Это слово стучало в его мозгу, в его мыслях, в его сердце. Все его существо протестовало. «Нет. Нет. Нет».
– Очаровательное создание эта мисс Донн, – продолжала Фиа. – Как раз в эту минуту она находится в обществе кварты джина, то ли празднует свое неизбежное замужество… то ли ищет утешения.
– Где она?
– Она внизу, на террасе… – Он уже ушел, так что не было никакого смысла объяснять ему дальше. Улыбка исчезла с лица Фиа. – Братец.
– Ганна, сегодня вечером можешь уложить мою одежду для Лондона в сундук. Я уезжаю утром.
Ганна, которая помогала Фиа снимать дневное платье, замерла.
– Не знала, что планы твоего отца так быстро принесли плоды, – изумленно сказала она. – Но все же как мы можем так внезапно уехать? Предстоит сделать столько дел.
– Карру ничего не известно о моем отъезде, – равнодушно ответила Фиа. – Я остановлюсь у леди и лорда Уэнт. Они были так добры, что пригласили меня быть их гостьей, когда я захочу.
Она развязала ленты на талии. Кринолин упал на пол. Она грациозно переступила через обручи.
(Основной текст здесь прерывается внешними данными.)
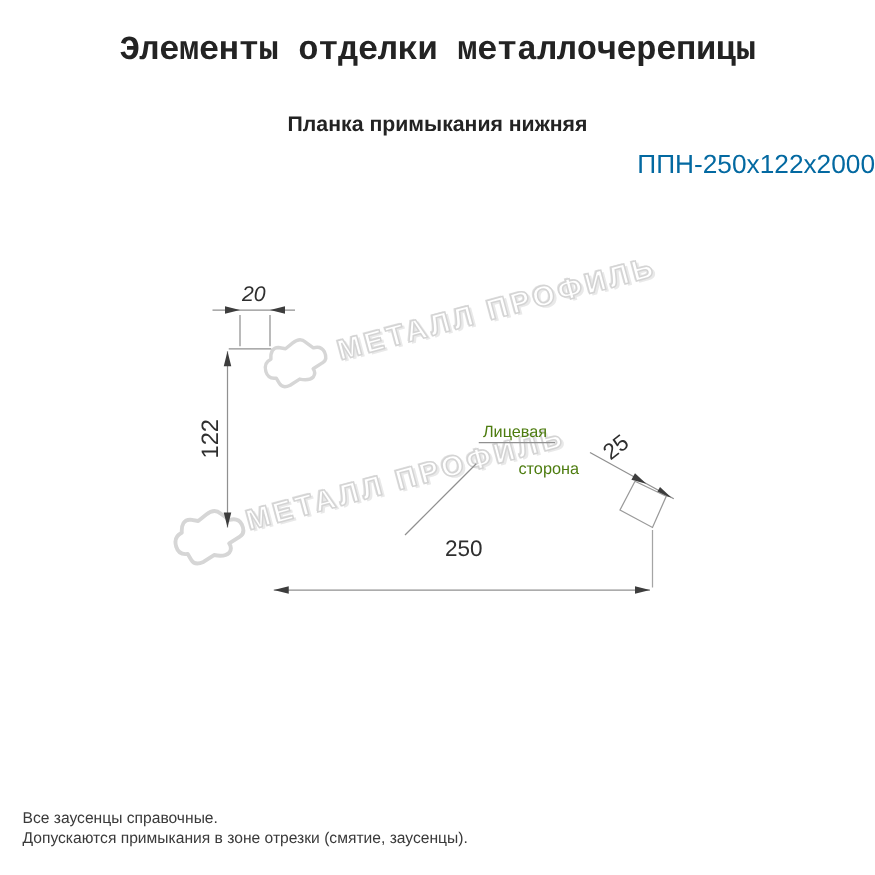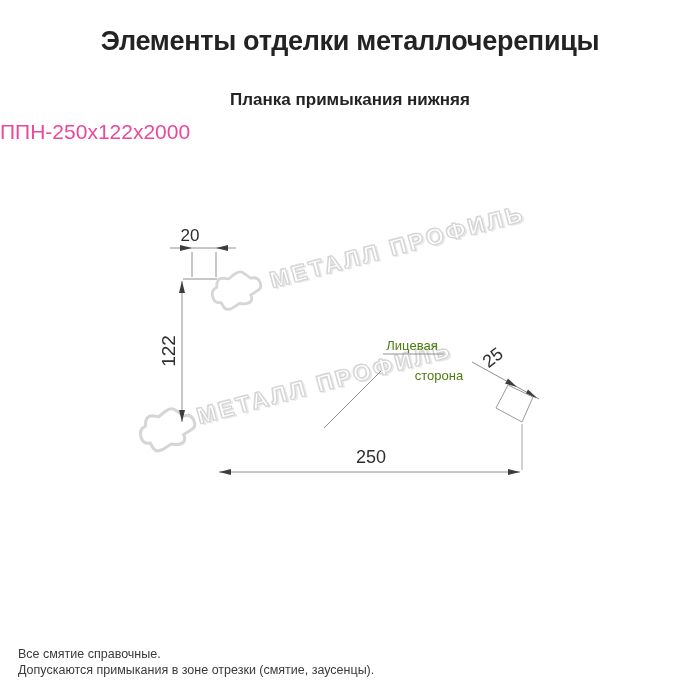"Элементы отделки металлочерепицы" .title { font-family: none -> Liberation Mono, monospace }
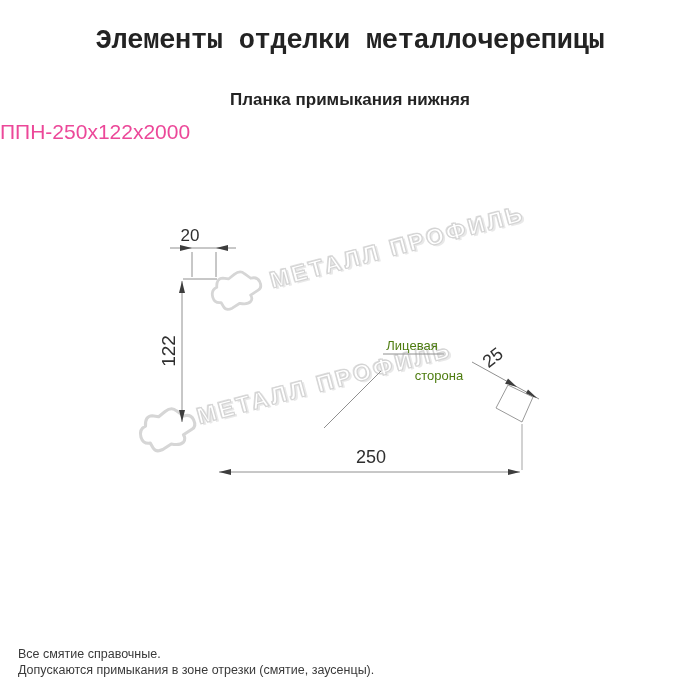"ППН-250х122х2000" .model { color: #ec4899 -> #0369a1; text-align: left -> right }
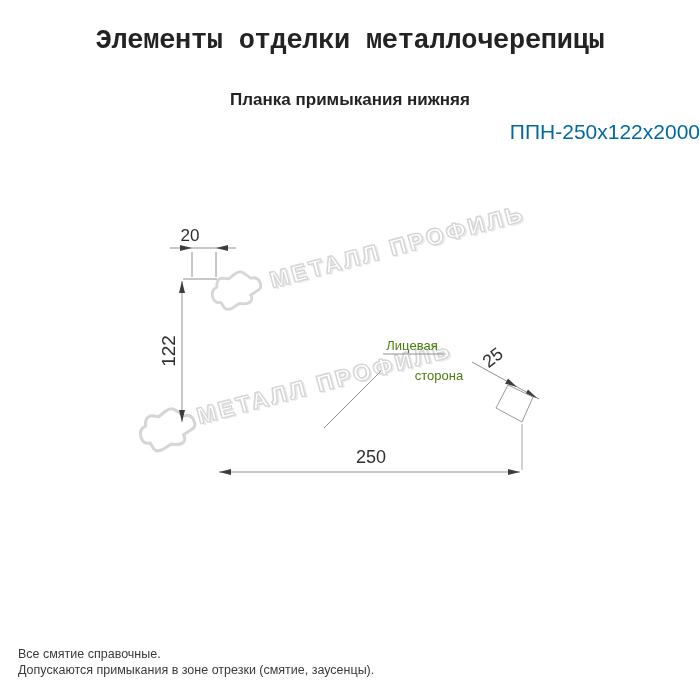"20" div.abs { font-style: none -> italic; left: 190px -> 203px }
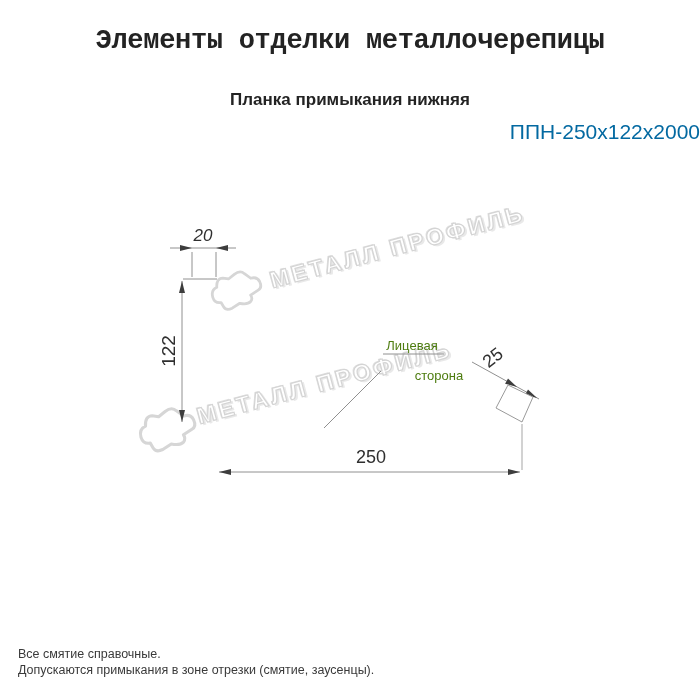"250" div.abs { top: 457px -> 439px }
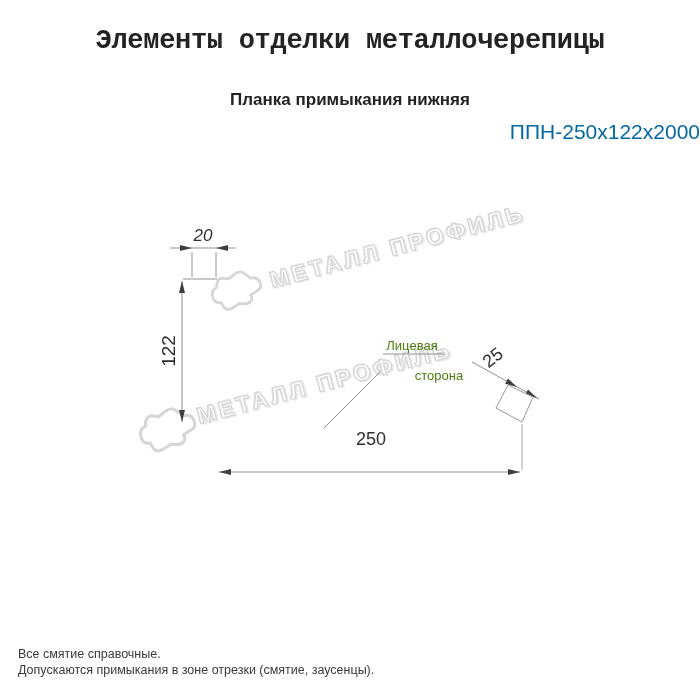"Все смятие справочные." div.abs { text: смятие -> заусенцы }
– Конечно, – продолжала Фиа, – боюсь, надежно подкрепленный документами долг лорда Уэнта Танбриджу имеет большее отношение к их любезному приглашению, чем мое очарование. Но, как бы то ни было, я собираюсь воспользоваться их предложением. По крайней мере до того, как найду для себя собственный дом. Потом я пришлю за тобой, Ганна.
Ее лицо стало менее холодным, и некая теплота смягчила твердый блеск ее глаз.
– Обещаю, что это произойдет быстро.
– Я не понимаю, – сказала Ганна, расшнуровывая корсет Фиа дрожащими пальцами. – Твой собственный дом? Ты еще юная девушка, Фиа, а не взрослая женщина.
– Ох, Ганна, – ответила Фиа, – я никогда не была юной девушкой, и тебе это хорошо известно.
– Но так не принято! Ты не можешь иметь собственный дом. Карр будет настаивать, чтобы ты жила с ним. Он никогда не позволит тебе ничего другого. Я… – Она заколебалась, ее лицо покрылось тревожными морщинками. – Я даже не знаю, разрешит ли он мне приехать в Лондон.
Намек на уязвимость исчез с лица Фиа, и оно приняло выражение холодное и безмятежное.
– Я справлюсь с Карром, Ганна. Я все устрою: дом, деньги и твой приезд.
У Ганны не оставалось другого выбора, как ей поверить. Фиа никогда не давала пустых обещаний.
– Но почему? Почему сейчас? Почему не подождать?
На лице Фиа еще раз появилось выражение, которое напомнило о той молодой девушке, которой она могла бы быть. Оно проступило бесконечной грустью на ее гладком, красивом, искусственном лице.
– Потому что я устала до смерти от трагедий и не хочу еще одной, разыгрывающейся здесь, сейчас.